**ABOUT THIS TASK:**
In the records below, find the line containing "[78,668,230,684] // put" and transcribe it and every line after it exactly; leave the pictures out.

Top of DATA RECORDS

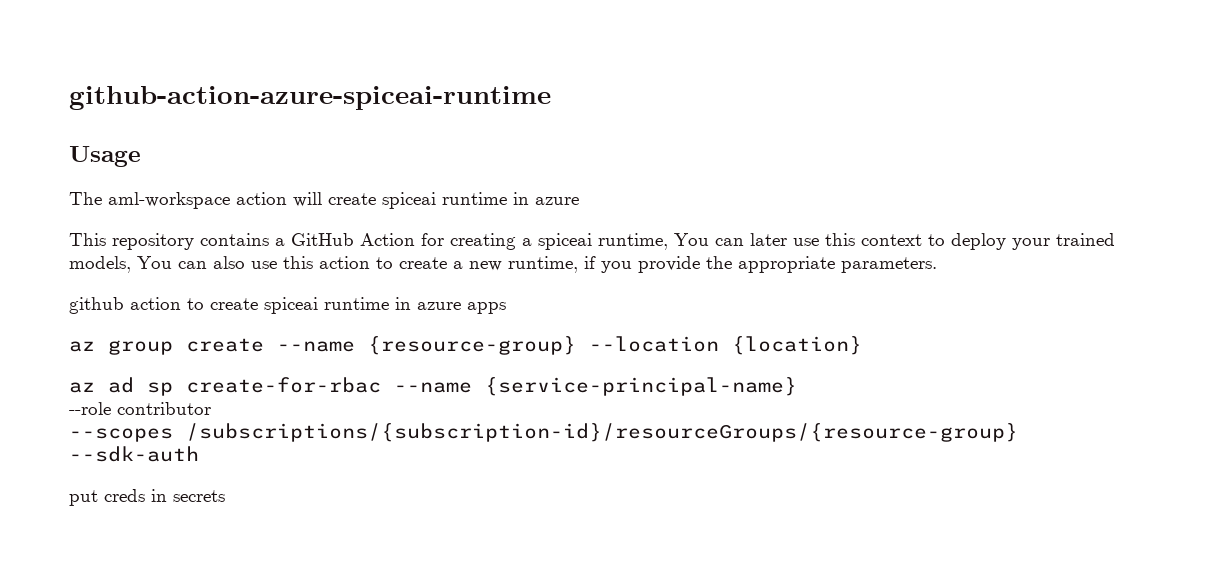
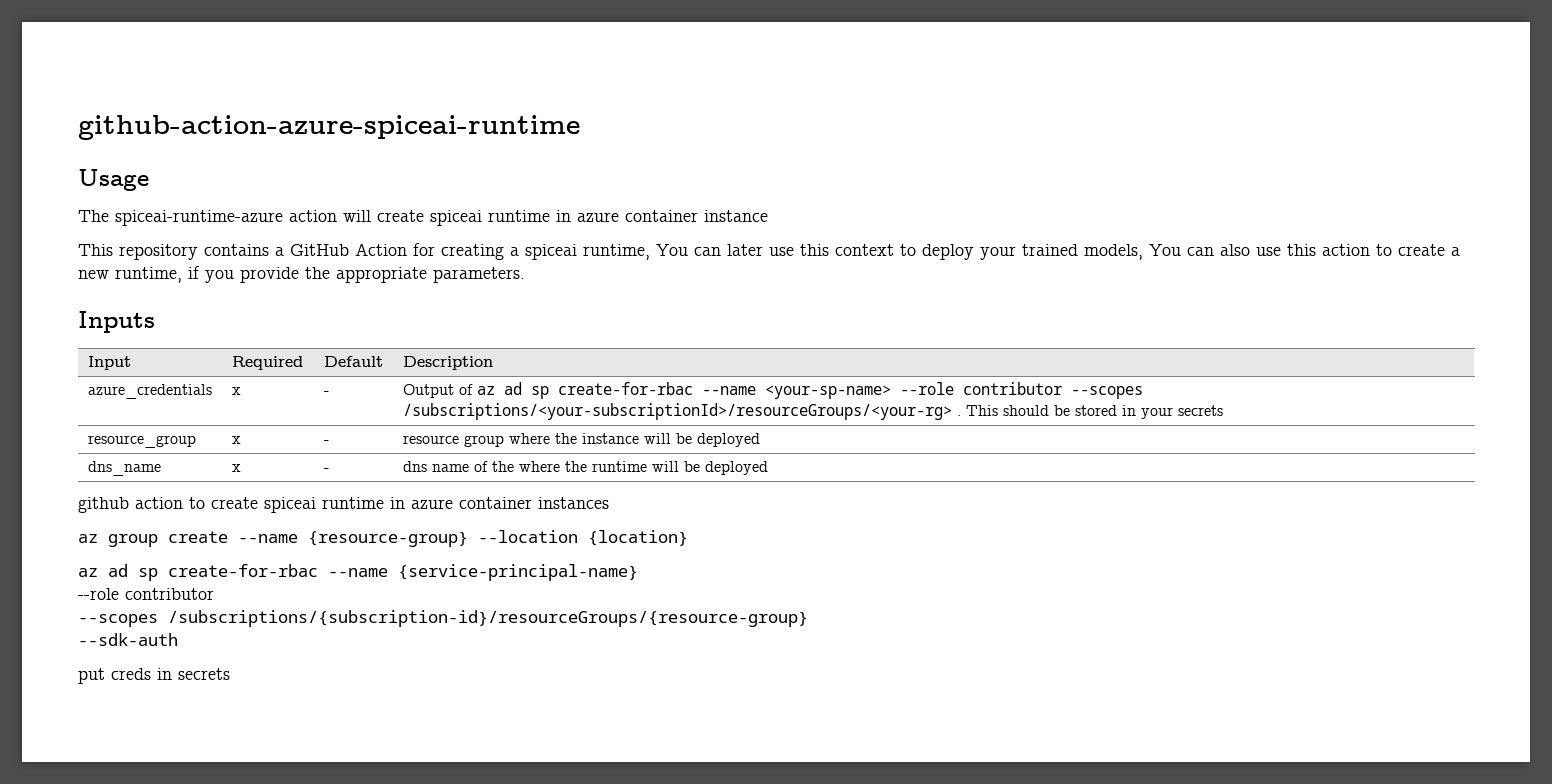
[108,192,230,209] aml-workspace -> [115,210,283,226] spiceai-runtime-azure
(579, 201) none -> [625,210,768,222] container instance
(937, 265) none -> [78,311,155,333] [87,356,131,370] [231,356,303,370] [323,356,383,367] [402,356,493,370] [87,384,212,399] [231,387,241,395] [323,391,329,395] [402,382,1143,399] [402,403,1223,420] [87,435,196,448] [231,436,241,444] [323,440,329,444] [402,433,760,447] [87,461,161,476] [231,464,241,472] [323,468,329,472] [402,461,768,475] // Inputs // Input | Required | Default | Description // azure_credentials | x | - | Output of az ad sp create-for-rbac --name <your-sp-name> --role contributor --scopes /subscriptions/<your-subscriptionId>/resourceGroups/<your-rg> . This should be stored in your secrets // resource_group | x | - | resource group where the instance will be deployed // dns_name | x | - | dns name of the where the runtime will be deployed
[467,302,506,314] apps -> [459,497,609,509] container instances

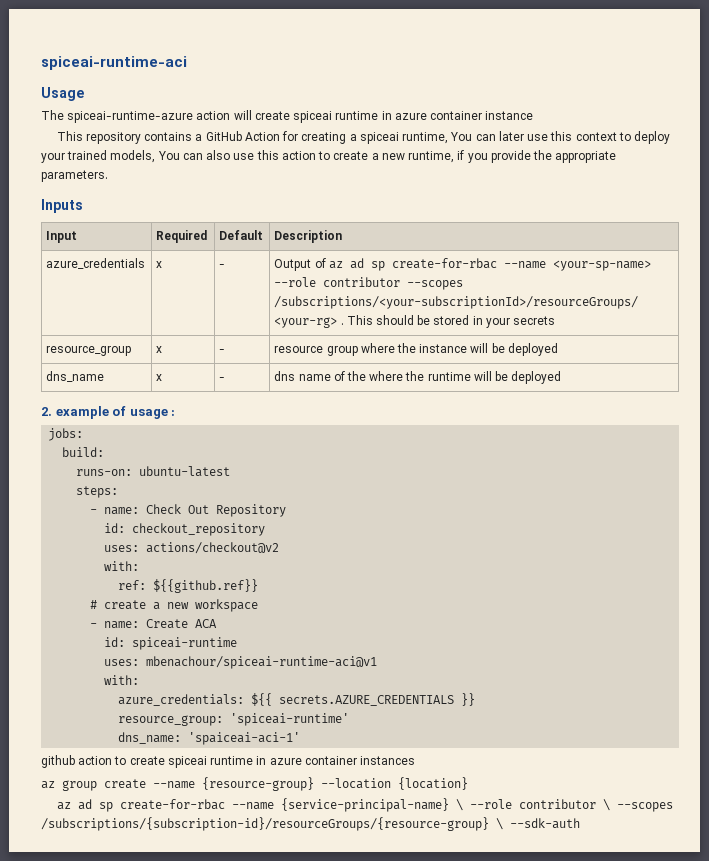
[78,115,580,140] github-action-azure-spiceai-runtime -> [41,56,187,70] spiceai-runtime-aci
(768, 468) none -> [41,406,176,419] [48,428,84,441] [62,447,105,457] [76,466,231,477] [76,486,119,498] [90,504,287,517] [104,523,266,536] [104,542,280,554] [104,561,140,571] [118,579,259,593] [90,599,259,612] [90,619,218,629] [104,637,238,650] [104,656,378,669] [104,675,140,685] [118,693,476,706] [118,713,350,726] [118,732,301,745] // 2. example of usage : // jobs: // build: // runs-on: ubuntu-latest // steps: // - name: Check Out Repository // id: checkout_repository // uses: actions/checkout@v2 // with: // ref: ${{github.ref}} // # create a new workspace // - name: Create ACA // id: spiceai-runtime // uses: mbenachour/spiceai-runtime-aci@v1 // with: // azure_credentials: ${{ secrets.AZURE_CREDENTIALS }} // resource_group: 'spiceai-runtime' // dns_name: 'spaiceai-aci-1'
[78,588,214,600] // --role contributor // -> [455,799,610,811] \ --role contributor \
(808, 618) // -> [496,818,503,830] \
[78,668,230,684] // put creds in secrets -> (580, 823) none

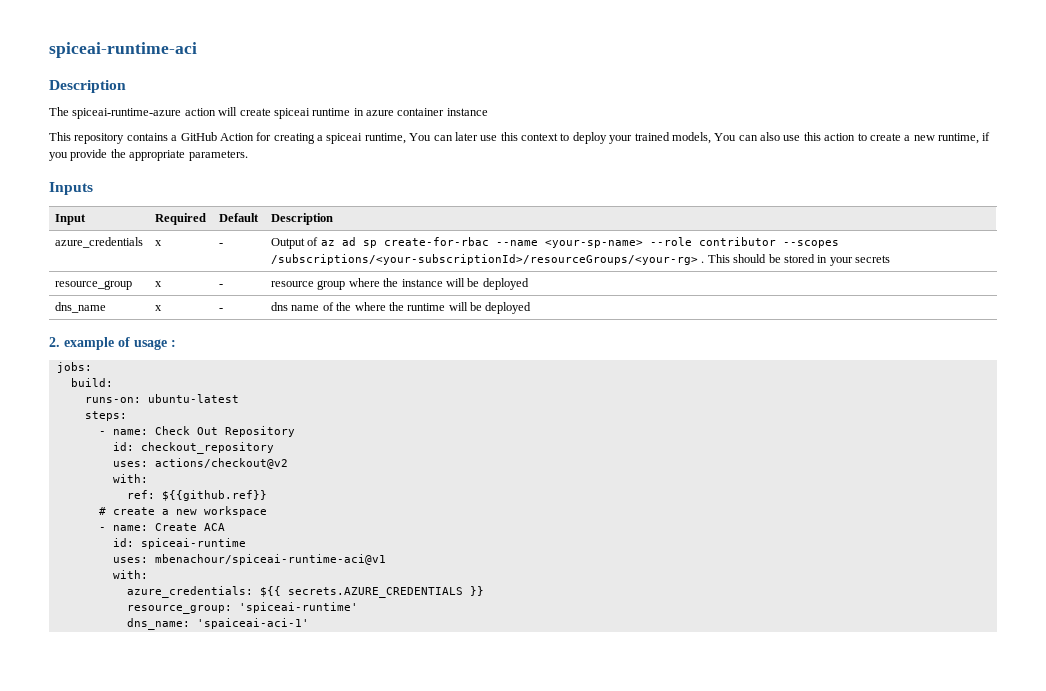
[41,87,84,101] Usage -> [49,80,126,93] Description
[41,755,416,768] [41,777,468,791] [56,798,673,812] [41,817,580,831] // github action to create spiceai runtime in azure container instances // az group create --name {resource-group} --location {location} // az ad sp create-for-rbac --name {service-principal-name} \ --role contributor \ --scopes /subscriptions/{subscription-id}/resourceGroups/{resource-group} \ --sdk-auth -> (309, 623) none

Bottom of DATA RECORDS

**SOLUTION FOR THIS TASK:**
[78,668,230,684] // put creds in secrets -> (580, 823) none

[41,87,84,101] Usage -> [49,80,126,93] Description
[41,755,416,768] [41,777,468,791] [56,798,673,812] [41,817,580,831] // github action to create spiceai runtime in azure container instances // az group create --name {resource-group} --location {location} // az ad sp create-for-rbac --name {service-principal-name} \ --role contributor \ --scopes /subscriptions/{subscription-id}/resourceGroups/{resource-group} \ --sdk-auth -> (309, 623) none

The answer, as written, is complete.